▶ [Your instructions] How many lines in the data below contain the string "none"? Answer with the number only.

[Change detection outputs]
== Segment start ==

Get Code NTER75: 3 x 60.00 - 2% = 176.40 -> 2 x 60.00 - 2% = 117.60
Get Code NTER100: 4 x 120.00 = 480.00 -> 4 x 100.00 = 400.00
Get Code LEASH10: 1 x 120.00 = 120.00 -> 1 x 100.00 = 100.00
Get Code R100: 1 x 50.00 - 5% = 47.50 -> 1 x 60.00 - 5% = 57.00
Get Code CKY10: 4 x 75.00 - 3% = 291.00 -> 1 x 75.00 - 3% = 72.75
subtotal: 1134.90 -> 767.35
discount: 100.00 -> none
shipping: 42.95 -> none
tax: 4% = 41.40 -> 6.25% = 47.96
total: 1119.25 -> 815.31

== Segment end ==
== Segment start ==

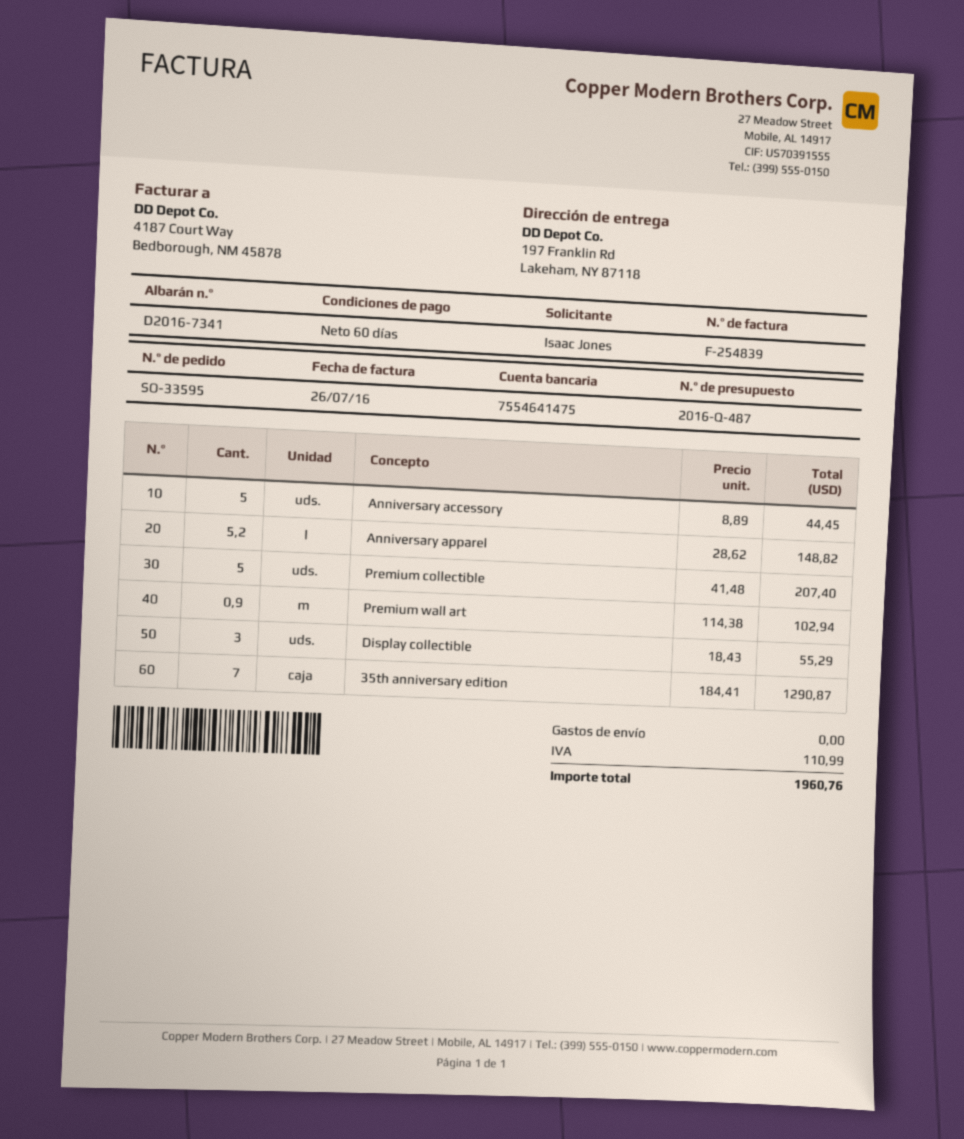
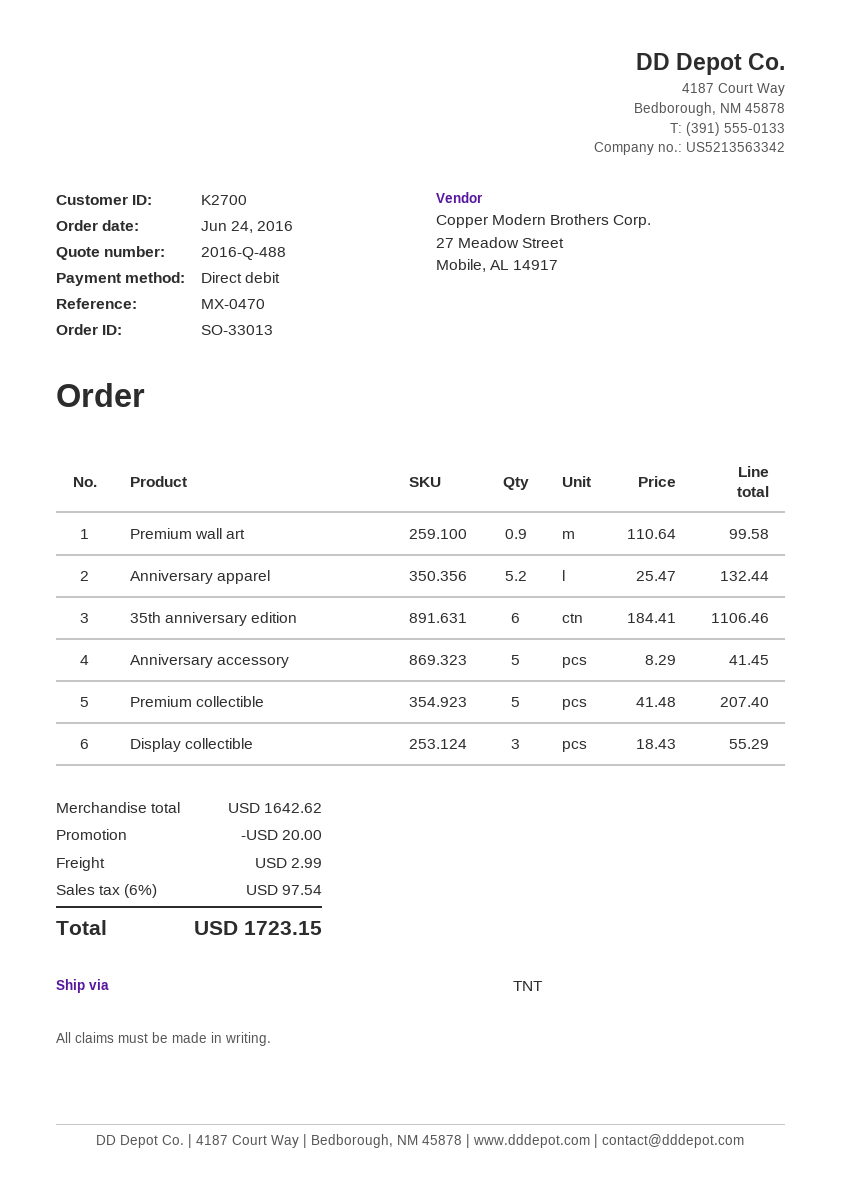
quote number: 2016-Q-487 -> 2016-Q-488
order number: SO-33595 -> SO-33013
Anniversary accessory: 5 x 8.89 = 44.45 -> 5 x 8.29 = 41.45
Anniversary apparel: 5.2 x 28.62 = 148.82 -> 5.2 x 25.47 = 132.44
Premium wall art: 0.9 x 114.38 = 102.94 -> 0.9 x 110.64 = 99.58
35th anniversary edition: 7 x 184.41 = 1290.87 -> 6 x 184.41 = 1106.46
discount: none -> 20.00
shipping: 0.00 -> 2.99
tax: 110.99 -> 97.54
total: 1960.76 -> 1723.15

== Segment end ==

▶ [Output] 3